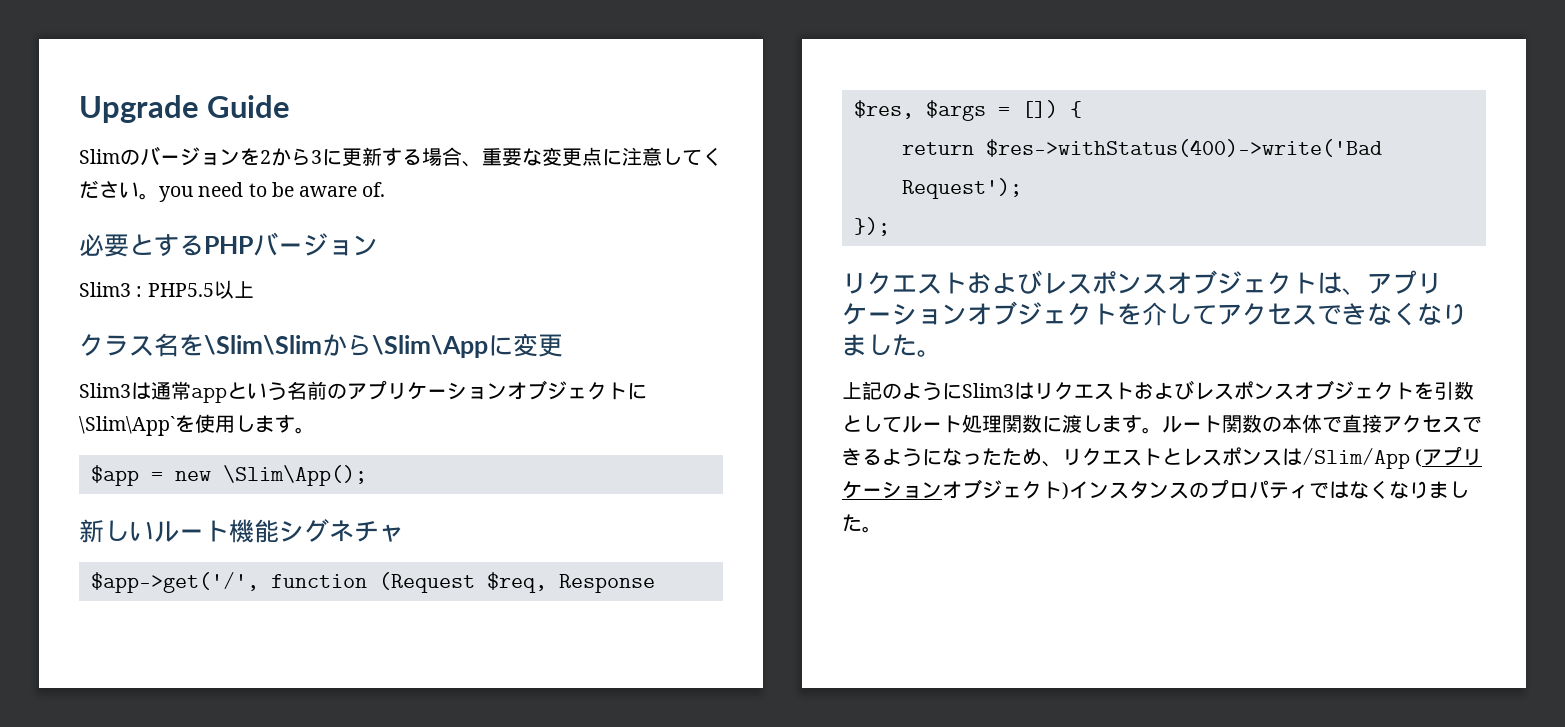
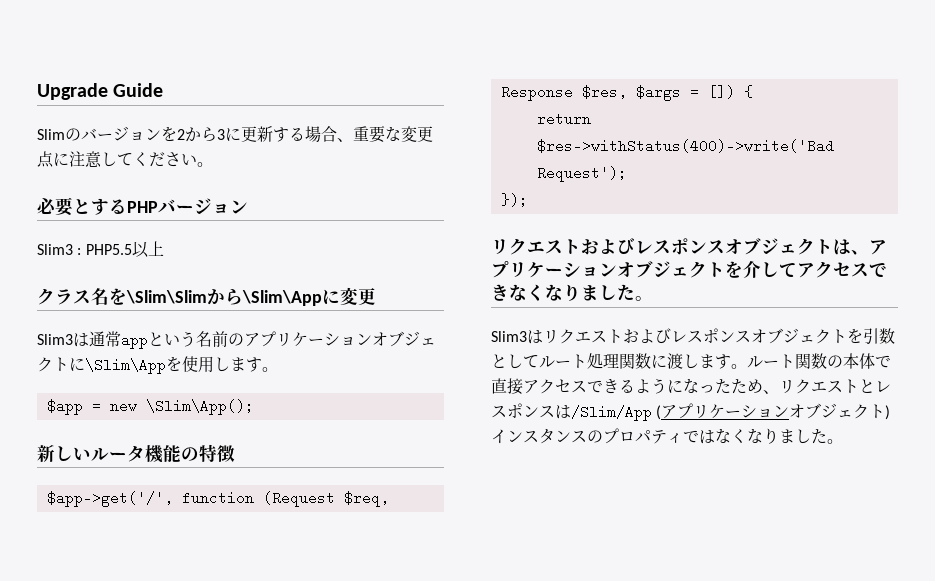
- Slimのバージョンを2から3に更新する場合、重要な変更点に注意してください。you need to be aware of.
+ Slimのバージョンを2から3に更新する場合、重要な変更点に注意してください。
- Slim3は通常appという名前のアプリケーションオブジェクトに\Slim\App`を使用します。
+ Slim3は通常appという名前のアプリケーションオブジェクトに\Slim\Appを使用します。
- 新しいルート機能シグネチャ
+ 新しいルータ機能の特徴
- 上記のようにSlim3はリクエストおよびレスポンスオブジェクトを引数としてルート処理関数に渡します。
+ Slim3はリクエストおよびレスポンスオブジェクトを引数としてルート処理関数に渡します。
==
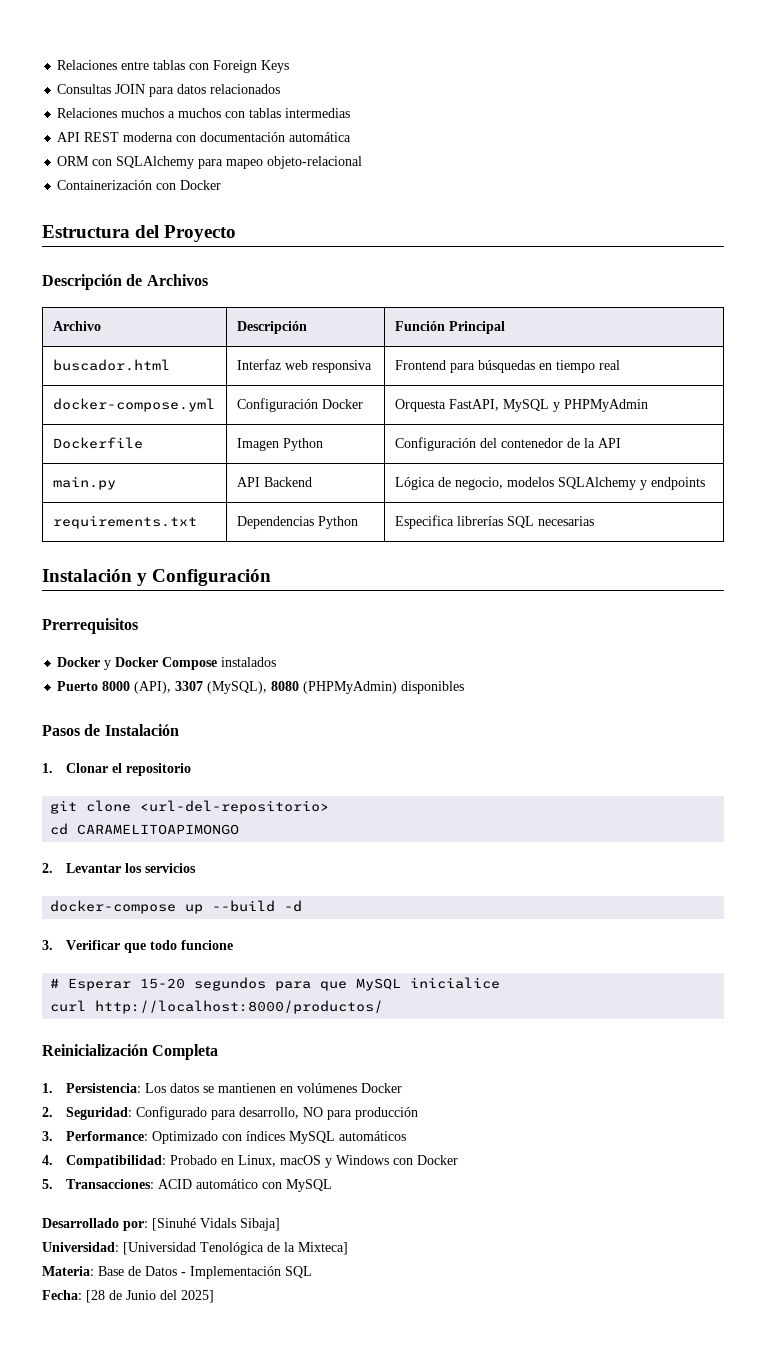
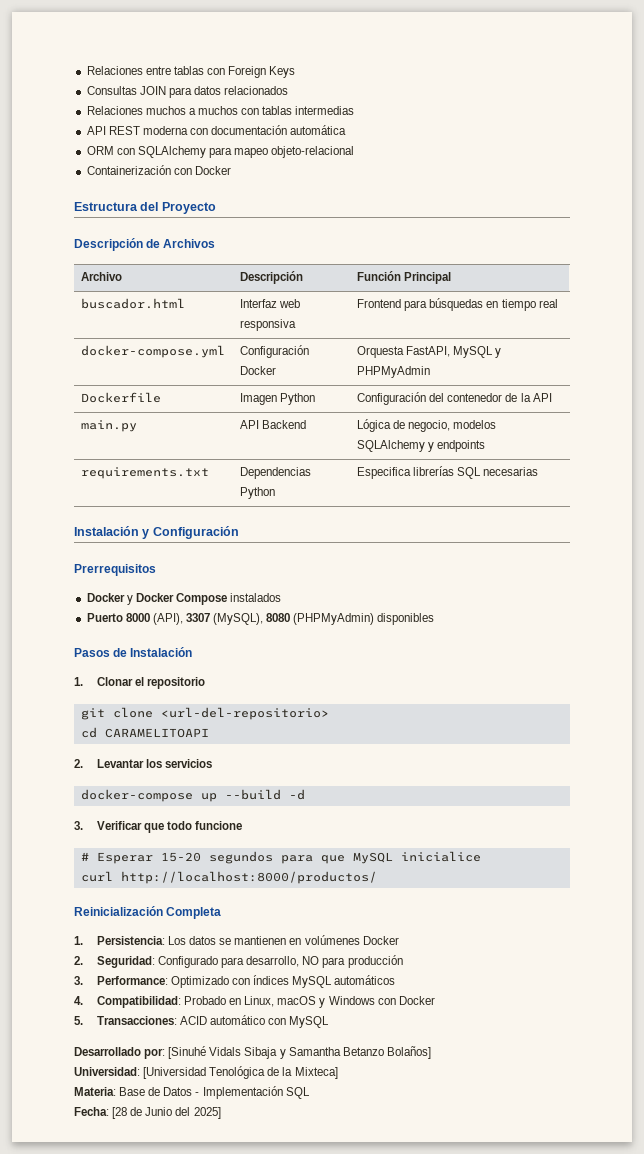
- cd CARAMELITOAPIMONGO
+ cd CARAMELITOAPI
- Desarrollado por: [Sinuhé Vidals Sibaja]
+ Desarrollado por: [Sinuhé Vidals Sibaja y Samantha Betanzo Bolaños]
* * *
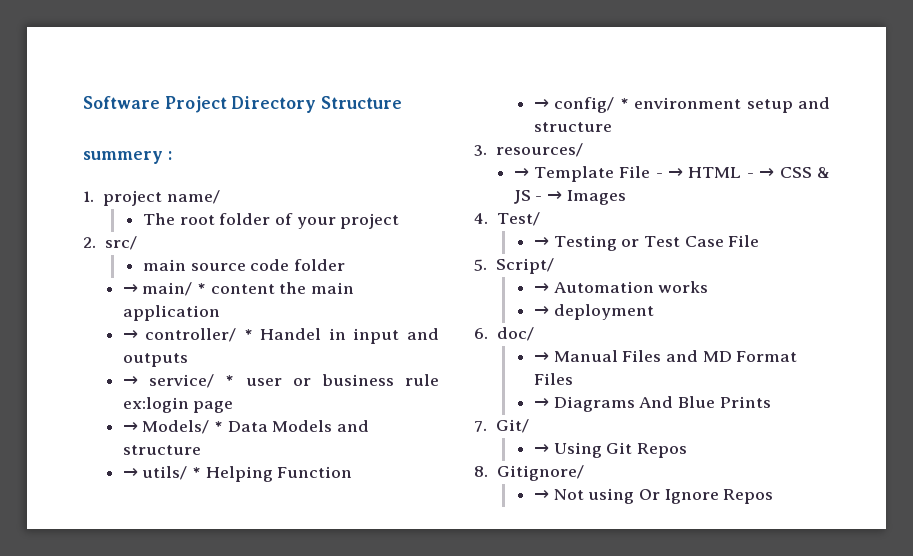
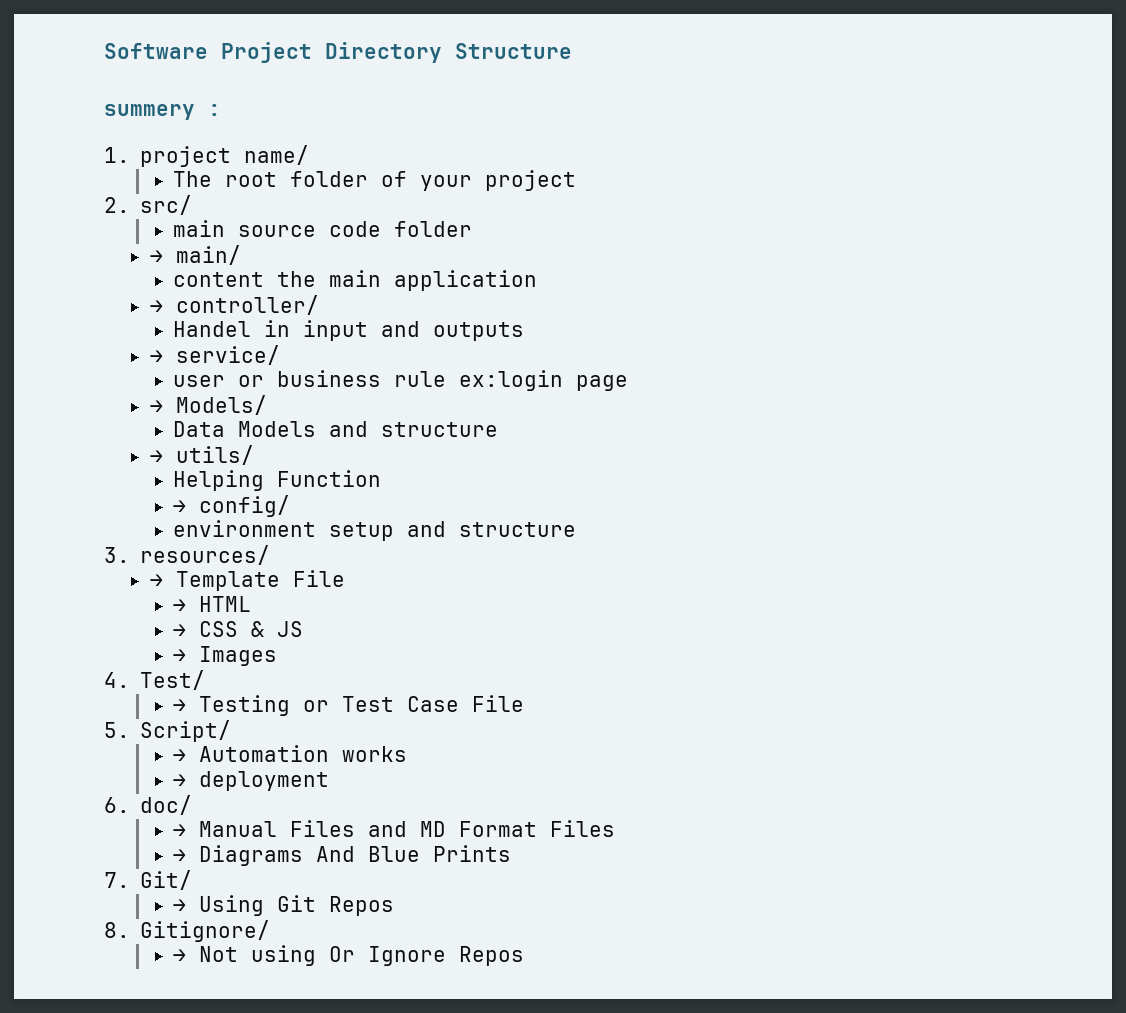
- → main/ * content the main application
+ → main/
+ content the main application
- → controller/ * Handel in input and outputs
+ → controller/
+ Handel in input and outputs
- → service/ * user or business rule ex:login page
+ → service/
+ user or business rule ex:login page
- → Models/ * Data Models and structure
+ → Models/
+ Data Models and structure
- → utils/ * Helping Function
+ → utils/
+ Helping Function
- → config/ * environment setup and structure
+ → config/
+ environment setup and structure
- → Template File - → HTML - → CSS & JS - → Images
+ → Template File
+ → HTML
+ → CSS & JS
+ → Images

Task statement: Your answer should consist of all lines in the listing above that contain "File".

Your solution:
- → Template File - → HTML - → CSS & JS - → Images
+ → Template File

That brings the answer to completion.